Exercise instructions
A verbatim copy of the lines from the one with "- # Récupére" through the final line below is required; print it and nothing else.

Source data

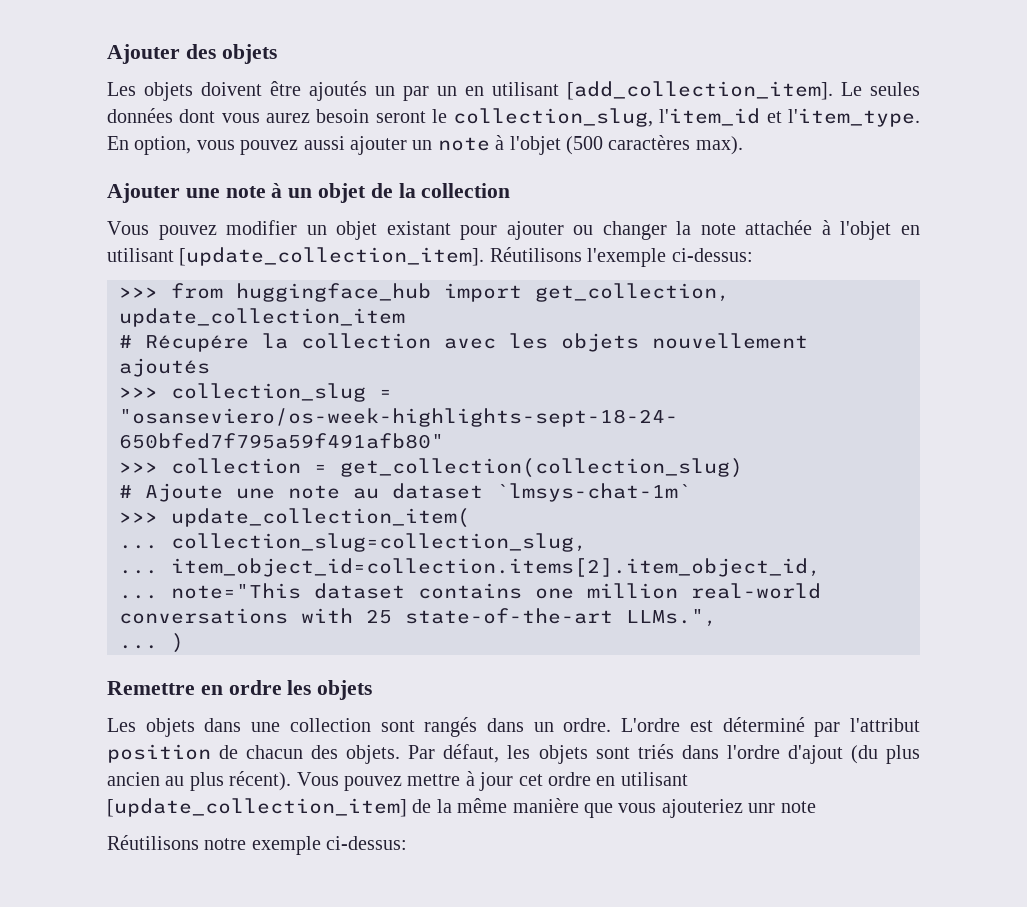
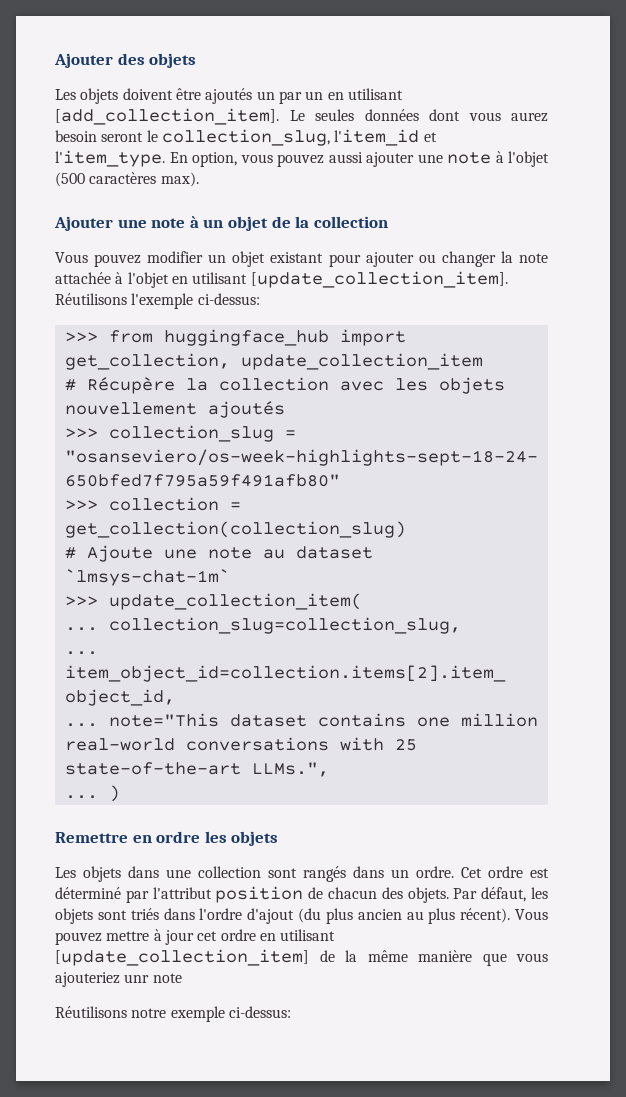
- En option, vous pouvez aussi ajouter un note à l'objet (500 caractères max).
+ En option, vous pouvez aussi ajouter une note à l'objet (500 caractères max).
- # Récupére la collection avec les objets nouvellement ajoutés
+ # Récupère la collection avec les objets nouvellement ajoutés
- L'ordre est déterminé par l'attribut position de chacun des objets.
+ Cet ordre est déterminé par l'attribut position de chacun des objets.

Response for this exercise
- # Récupére la collection avec les objets nouvellement ajoutés
+ # Récupère la collection avec les objets nouvellement ajoutés
- L'ordre est déterminé par l'attribut position de chacun des objets.
+ Cet ordre est déterminé par l'attribut position de chacun des objets.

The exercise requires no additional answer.